How to complete this task:
Only the pictures are to be dropped; the rest of the data below is to be duplicated exactly.

Given records:
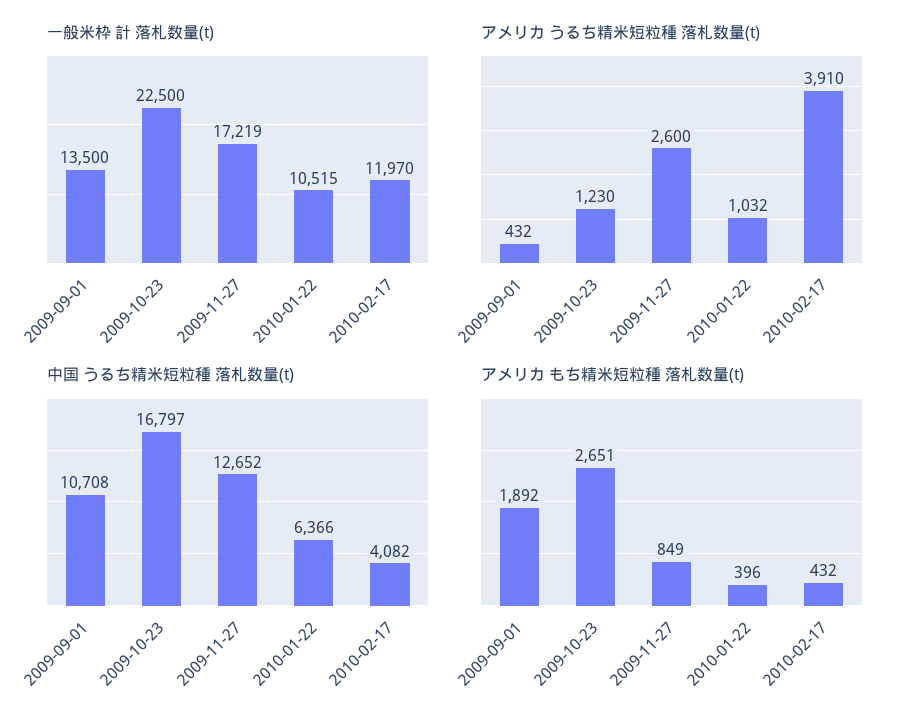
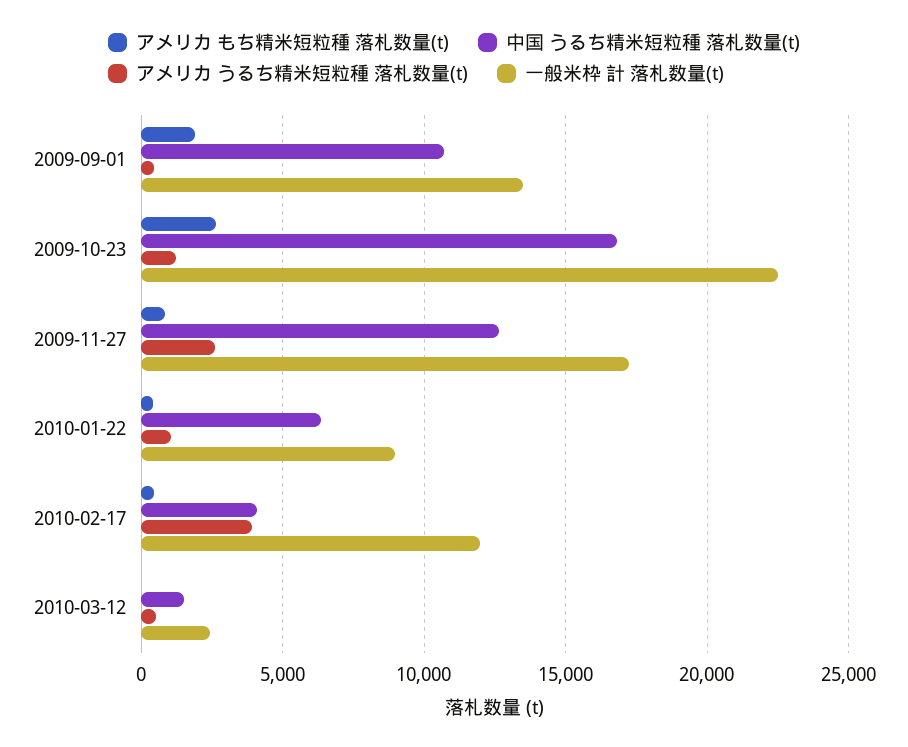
一般米枠 計 落札数量(t), 2010-01-22: 10515 -> 9000
アメリカ もち精米短粒種 落札数量(t), 2010-03-12: none -> 0
中国 うるち精米短粒種 落札数量(t), 2010-03-12: none -> 1500
アメリカ うるち精米短粒種 落札数量(t), 2010-03-12: none -> 500
一般米枠 計 落札数量(t), 2010-03-12: none -> 2500

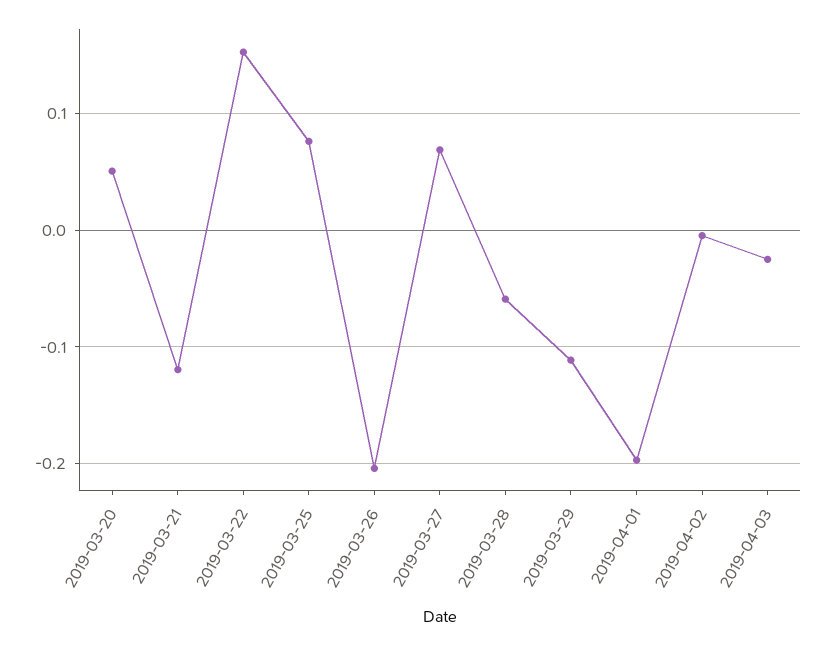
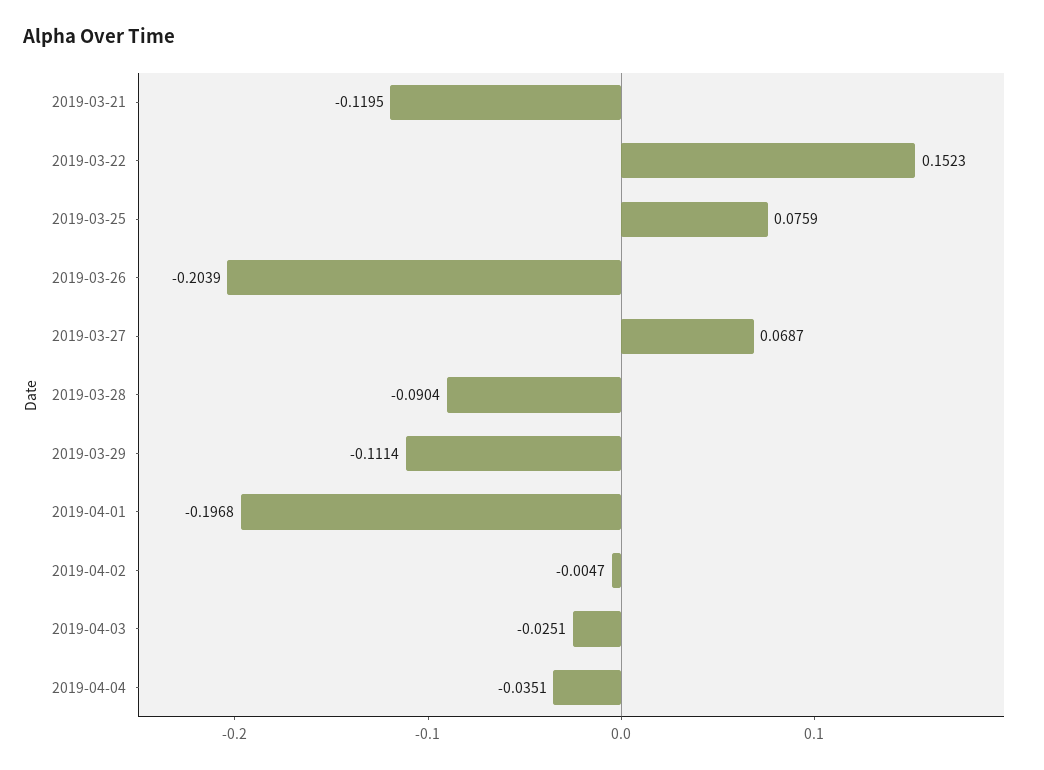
2019-03-20: 0.05 -> none
2019-03-28: -0.06 -> -0.0904
2019-04-04: none -> -0.0351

Expected output:
一般米枠 計 落札数量(t), 2010-01-22: 10515 -> 9000
アメリカ もち精米短粒種 落札数量(t), 2010-03-12: none -> 0
中国 うるち精米短粒種 落札数量(t), 2010-03-12: none -> 1500
アメリカ うるち精米短粒種 落札数量(t), 2010-03-12: none -> 500
一般米枠 計 落札数量(t), 2010-03-12: none -> 2500

2019-03-20: 0.05 -> none
2019-03-28: -0.06 -> -0.0904
2019-04-04: none -> -0.0351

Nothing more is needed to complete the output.